# Distributing root CA and client certificates



## bbzz (Jun 7, 2013)

Hi all,

I have a task of implementing 802.1x authentication in our network for about 150-200 clients. I've managed EAP-TLS authentication with certificates before but only for 5-10 wireless clients, so the client certificates were distributed "by hand", so to speak.
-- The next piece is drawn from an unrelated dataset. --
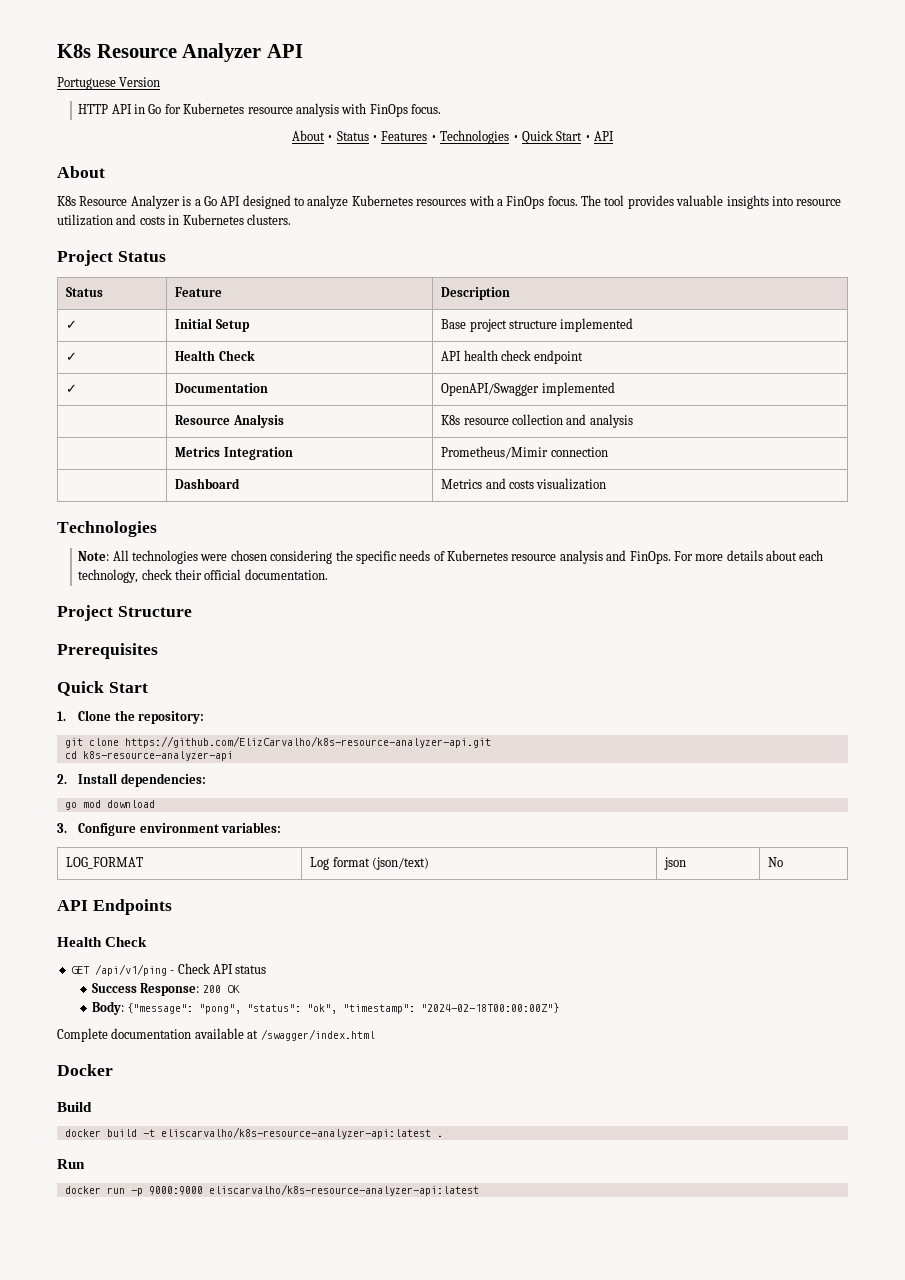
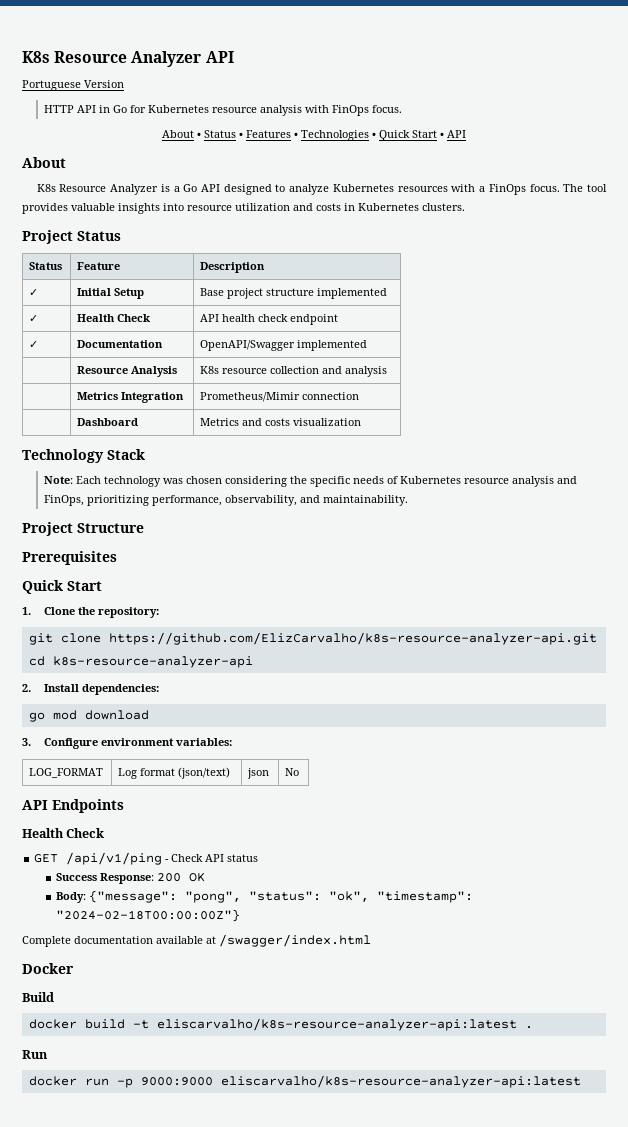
  | Dashboard | Metrics and costs visualization
- Technologies
+ Technology Stack
- Note: All technologies were chosen considering the specific needs of Kubernetes resource analysis and FinOps. For more details about each technology, check their official documentation.
+ Note: Each technology was chosen considering the specific needs of Kubernetes resource analysis and FinOps, prioritizing performance, observability, and maintainability.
Right now I have all set up with freeradius, but I need to ask for advice how to distribute so many certificates while keeping my life sane. This is normally not in my job description so I haven't looked into this before. Keep in mind this is mostly Unix oriented network so no Windows servers allowed.

Thanks


----------



## bbzz (Jun 8, 2013)

I'd really like to hear some ideas here, I'm sure there are people here who dealt with this before. 
PEAP-MSCHAPv2 is also an option, with only root CA distribution. But then I still need to manage passwords for all users.


----------



## bbzz (Jun 11, 2013)

Nobody ever dealt with this kind of issue?

Regards


----------



## bbzz (Jun 16, 2013)

Hello, is there anybody in there? Just nod if you can hear me, is there anyone home?


----------



## throAU (Jun 17, 2013)

I think you're in a very small group of users trying to push certs with a Unix box. I push certs on the enterprise via AD auto-deployment, and I suspect most enterprises do the same. Are your clients all Unix clients as well?


----------